Re: [HACKERS] multivariate statistics (v19)

Поиск
Список
Период
Сортировка
От Dilip Kumar
Тема Re: [HACKERS] multivariate statistics (v19)
Дата
Msg-id CAFiTN-sdJmUYiARd0qBQKBXqs73096qD0Hd1QrNs=JQ3F_0QGQ@mail.gmail.com
обсуждение исходный текст
Ответ на Re: [HACKERS] multivariate statistics (v19)  (Tomas Vondra <tomas.vondra@2ndquadrant.com>)
Ответы Re: [HACKERS] multivariate statistics (v19)  (Tomas Vondra <tomas.vondra@2ndquadrant.com>)
Список pgsql-hackers
On Thu, Jan 5, 2017 at 3:27 AM, Tomas Vondra
<tomas.vondra@2ndquadrant.com> wrote:
> Thanks. Those plans match my experiments with the TPC-H data set, although
> I've been playing with the smallest scale (1GB).
>
> It's not very difficult to make the estimation error arbitrary large, e.g.
> by using perfectly correlated (identical) columns.

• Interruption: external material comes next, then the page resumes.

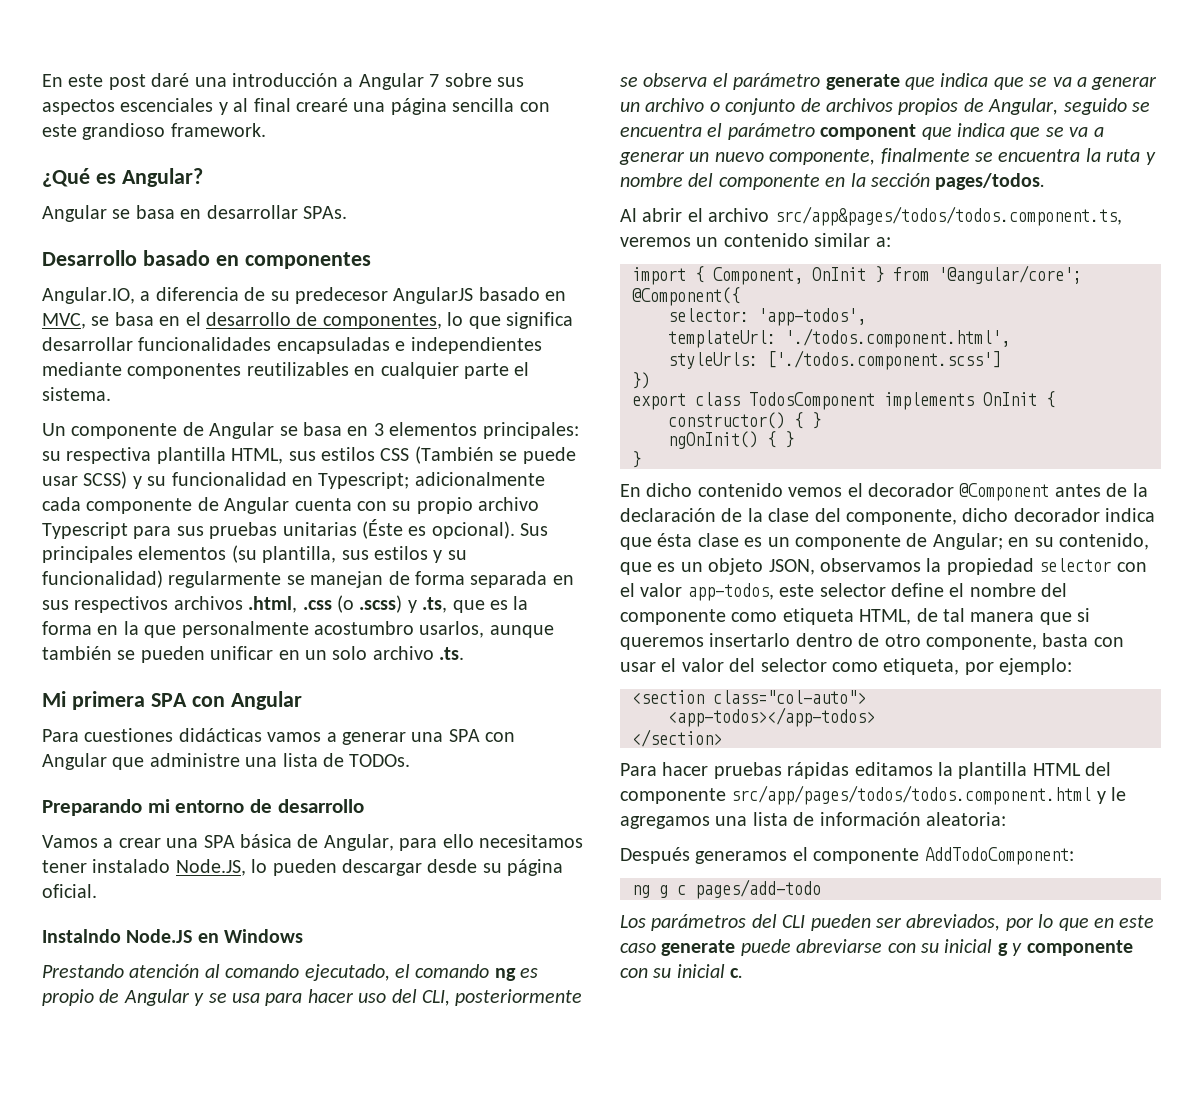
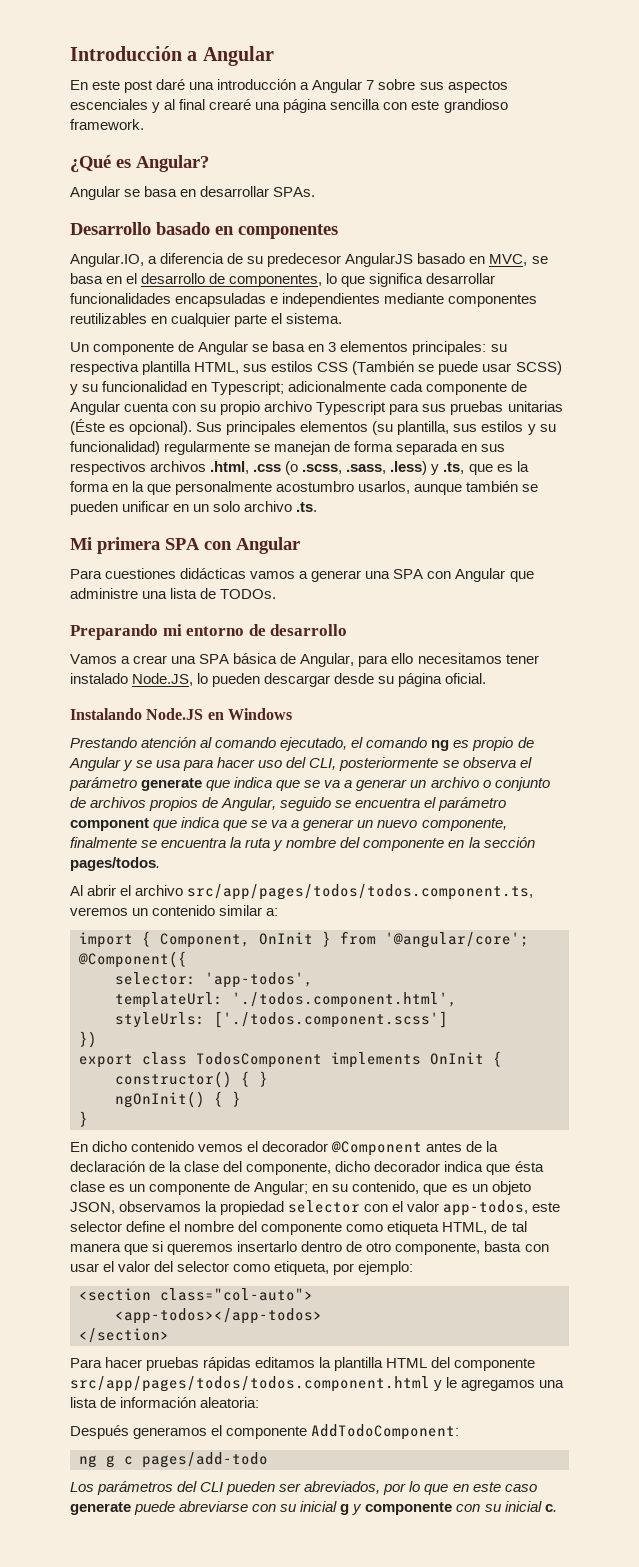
(42, 80) none -> [70,46,274,66] Introducción a Angular //
[359,595,403,613] .scss) -> [302,461,428,475] .scss, .sass, .less)
[42,929,121,943] Instalndo -> [70,708,142,720] Instalando
[774,206,1122,226] src/app&pages/todos/todos.component.ts, -> [187,884,534,900] src/app/pages/todos/todos.component.ts,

I have done an initial review for ndistint and histogram patches,
there are few review comments.

ndistinct
---------
1. Duplicate statistics:
postgres=# create statistics s with (ndistinct) on (a,c) from t;
2017-01-07 16:21:54.575 IST [63817] ERROR:  duplicate key value
violates unique constraint "pg_mv_statistic_name_index"
2017-01-07 16:21:54.575 IST [63817] DETAIL:  Key (staname,
stanamespace)=(s, 2200) already exists.
2017-01-07 16:21:54.575 IST [63817] STATEMENT:  create statistics s
with (ndistinct) on (a,c) from t;
ERROR:  duplicate key value violates unique constraint
"pg_mv_statistic_name_index"
DETAIL:  Key (staname, stanamespace)=(s, 2200) already exists.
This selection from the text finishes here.